• Aim of the task:
Give the records below again exactly, and exclude each picture.

• Recorded information:
________________________

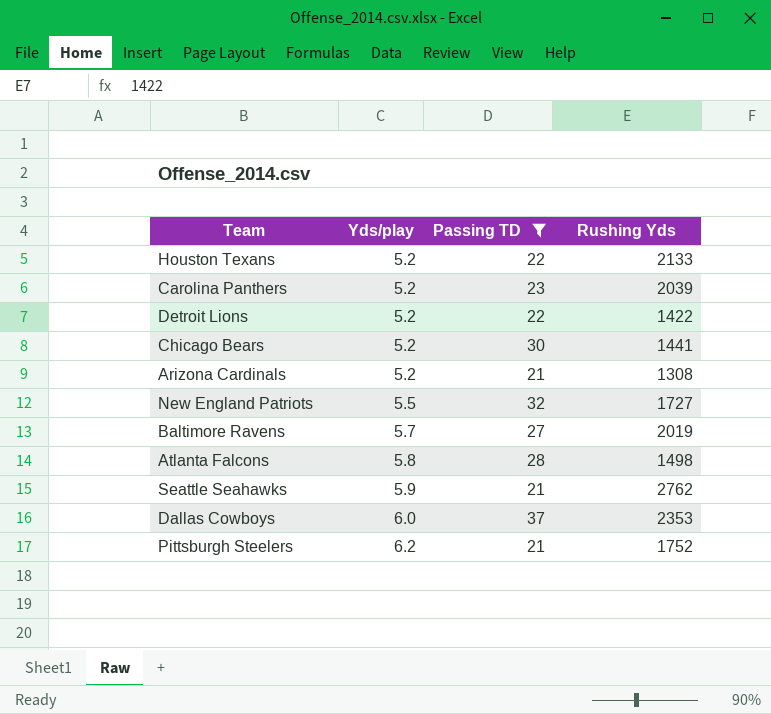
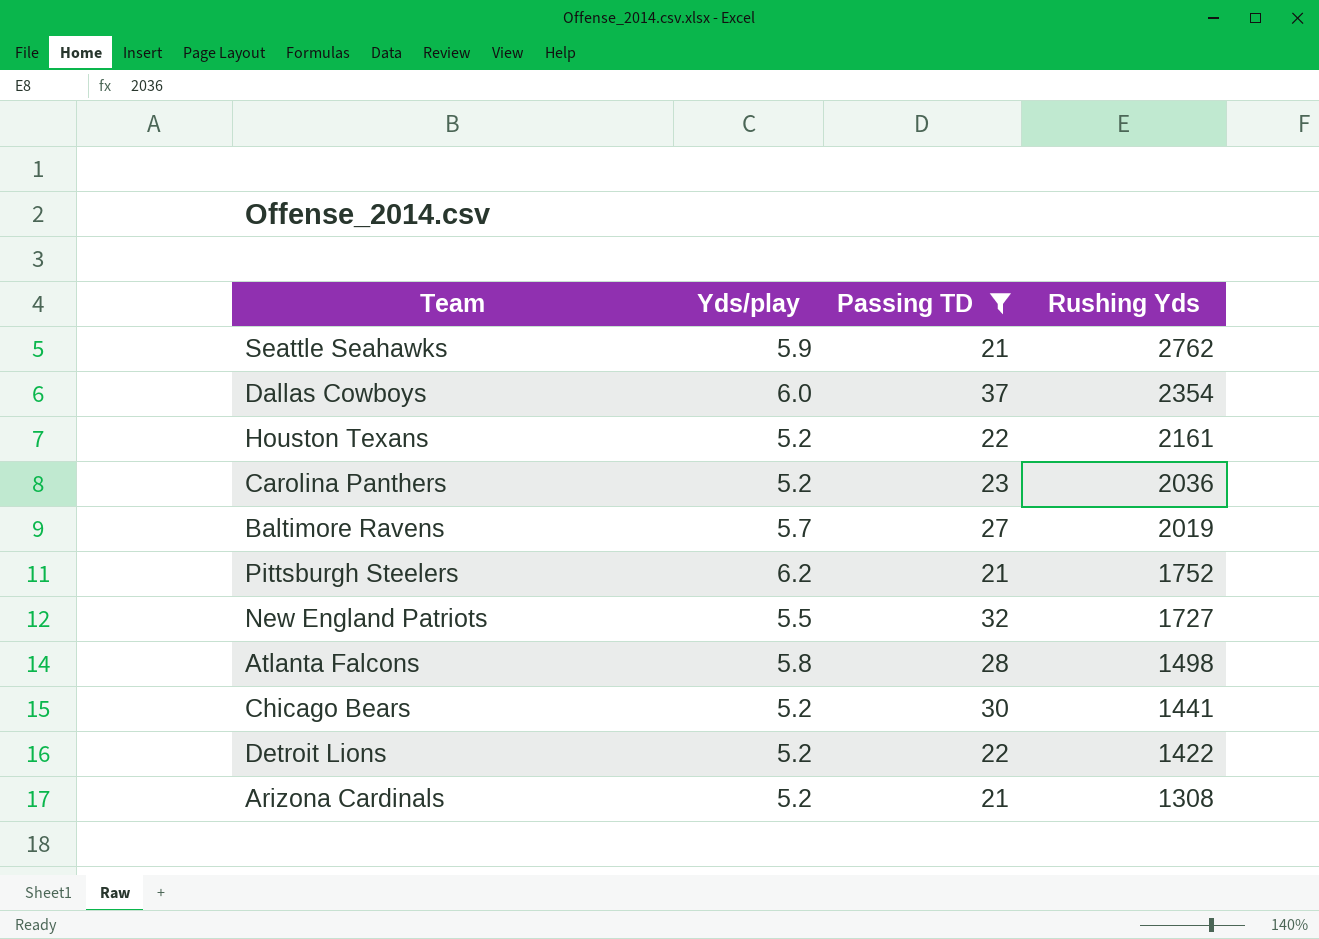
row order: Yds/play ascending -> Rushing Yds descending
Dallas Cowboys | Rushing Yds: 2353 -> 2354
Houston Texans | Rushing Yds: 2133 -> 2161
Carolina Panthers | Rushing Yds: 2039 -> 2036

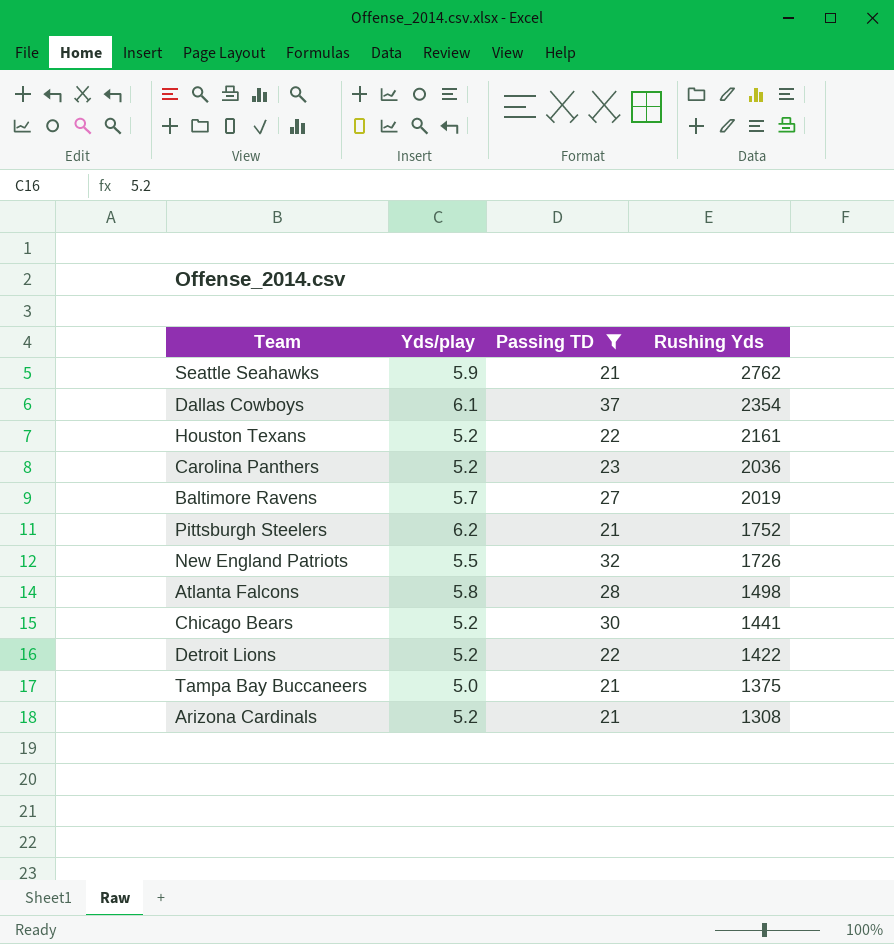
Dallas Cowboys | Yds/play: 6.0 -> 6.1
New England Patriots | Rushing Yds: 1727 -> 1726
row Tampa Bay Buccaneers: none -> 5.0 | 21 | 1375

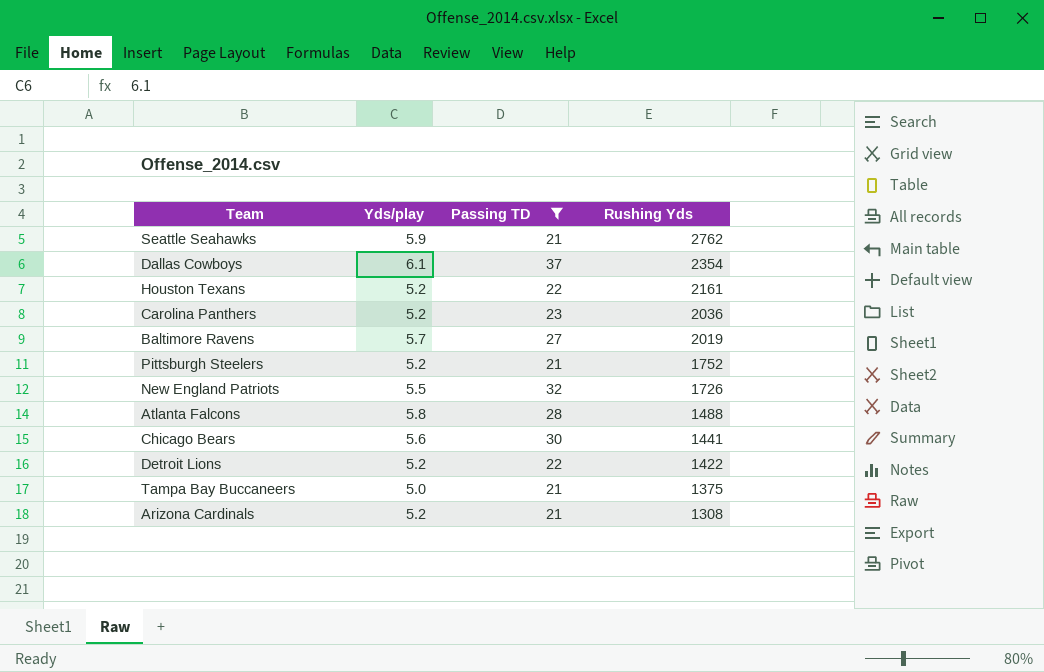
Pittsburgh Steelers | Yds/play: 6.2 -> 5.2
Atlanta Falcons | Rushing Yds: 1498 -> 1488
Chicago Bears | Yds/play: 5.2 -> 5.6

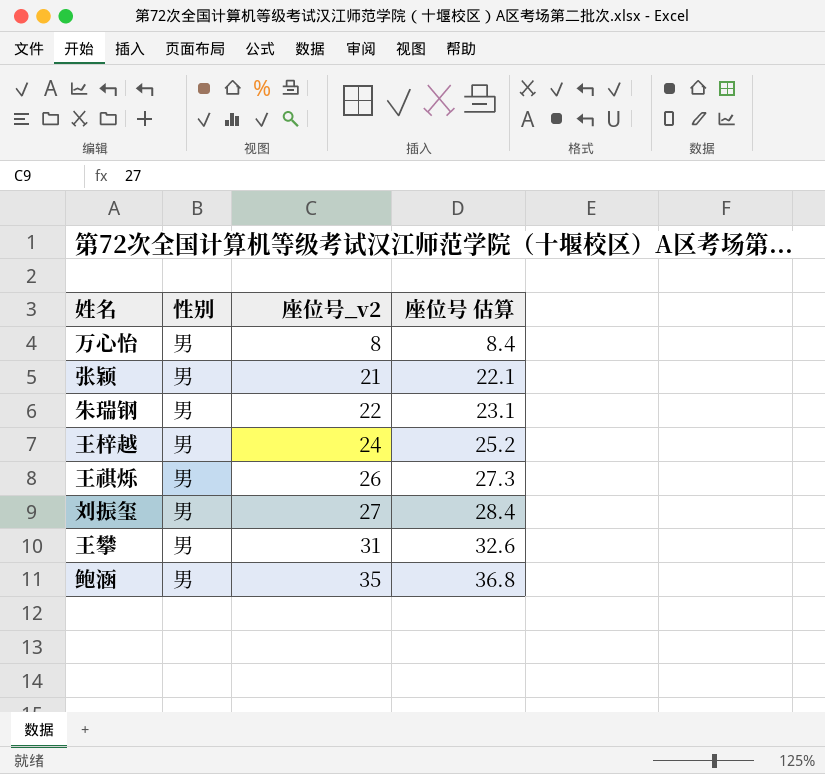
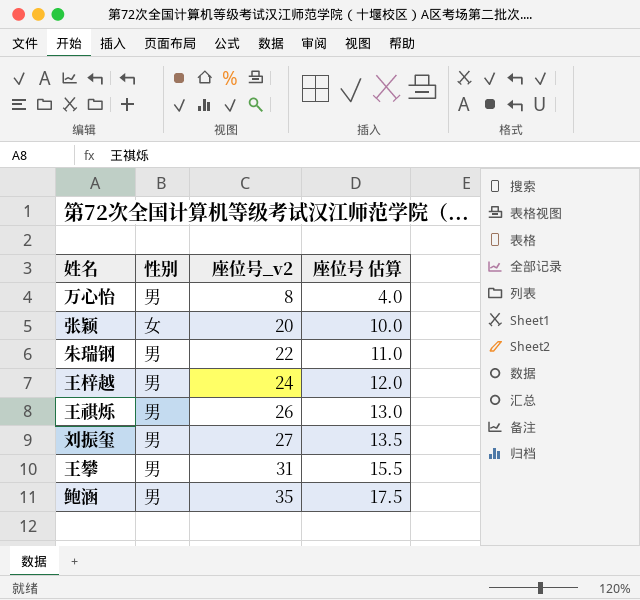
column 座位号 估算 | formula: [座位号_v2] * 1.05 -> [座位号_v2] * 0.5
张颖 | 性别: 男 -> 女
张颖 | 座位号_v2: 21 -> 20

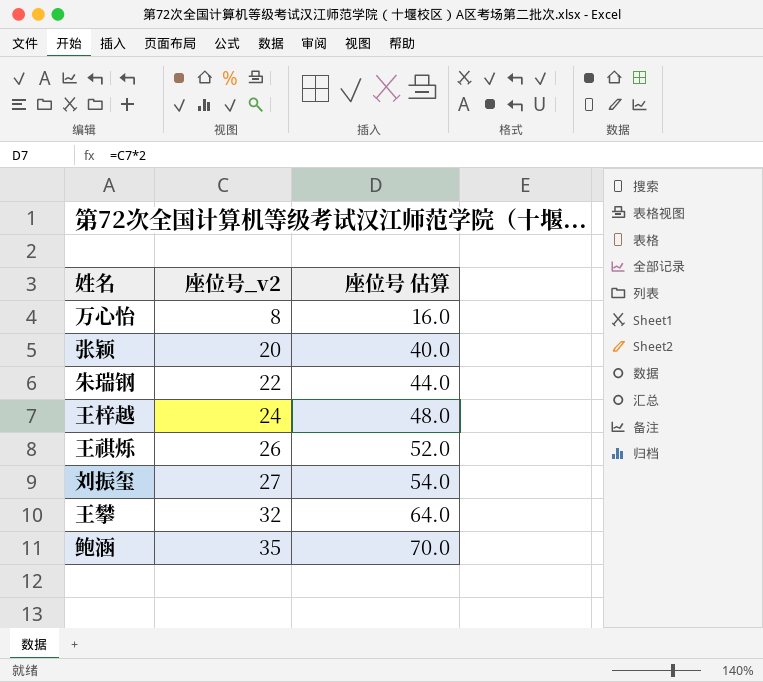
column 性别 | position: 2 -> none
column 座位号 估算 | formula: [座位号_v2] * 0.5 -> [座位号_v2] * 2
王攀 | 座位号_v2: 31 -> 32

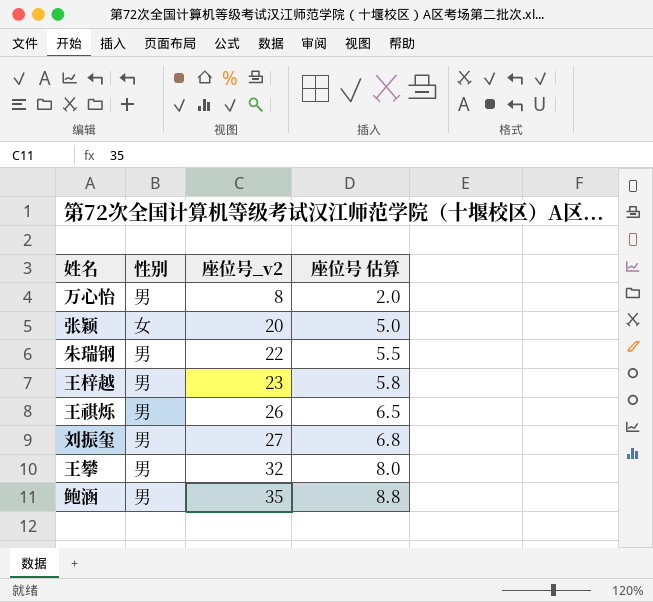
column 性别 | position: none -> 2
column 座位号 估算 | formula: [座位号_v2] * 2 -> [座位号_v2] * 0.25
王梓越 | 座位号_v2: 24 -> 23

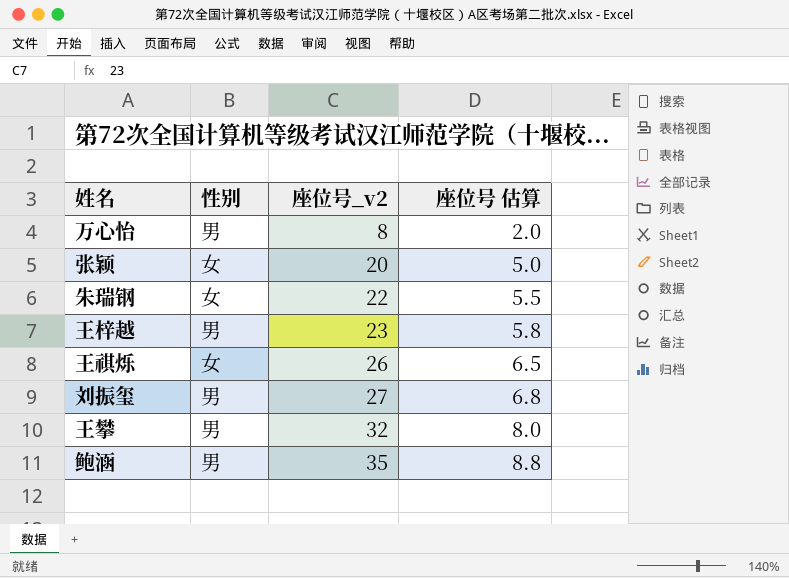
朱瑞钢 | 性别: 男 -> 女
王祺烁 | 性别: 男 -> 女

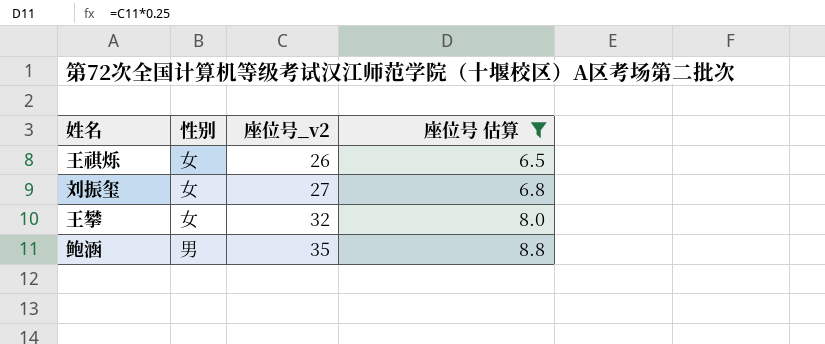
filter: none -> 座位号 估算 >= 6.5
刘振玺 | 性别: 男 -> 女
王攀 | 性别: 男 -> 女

________________________

• Answer:
row order: Yds/play ascending -> Rushing Yds descending
Dallas Cowboys | Rushing Yds: 2353 -> 2354
Houston Texans | Rushing Yds: 2133 -> 2161
Carolina Panthers | Rushing Yds: 2039 -> 2036

Dallas Cowboys | Yds/play: 6.0 -> 6.1
New England Patriots | Rushing Yds: 1727 -> 1726
row Tampa Bay Buccaneers: none -> 5.0 | 21 | 1375

Pittsburgh Steelers | Yds/play: 6.2 -> 5.2
Atlanta Falcons | Rushing Yds: 1498 -> 1488
Chicago Bears | Yds/play: 5.2 -> 5.6

column 座位号 估算 | formula: [座位号_v2] * 1.05 -> [座位号_v2] * 0.5
张颖 | 性别: 男 -> 女
张颖 | 座位号_v2: 21 -> 20

column 性别 | position: 2 -> none
column 座位号 估算 | formula: [座位号_v2] * 0.5 -> [座位号_v2] * 2
王攀 | 座位号_v2: 31 -> 32

column 性别 | position: none -> 2
column 座位号 估算 | formula: [座位号_v2] * 2 -> [座位号_v2] * 0.25
王梓越 | 座位号_v2: 24 -> 23

朱瑞钢 | 性别: 男 -> 女
王祺烁 | 性别: 男 -> 女

filter: none -> 座位号 估算 >= 6.5
刘振玺 | 性别: 男 -> 女
王攀 | 性别: 男 -> 女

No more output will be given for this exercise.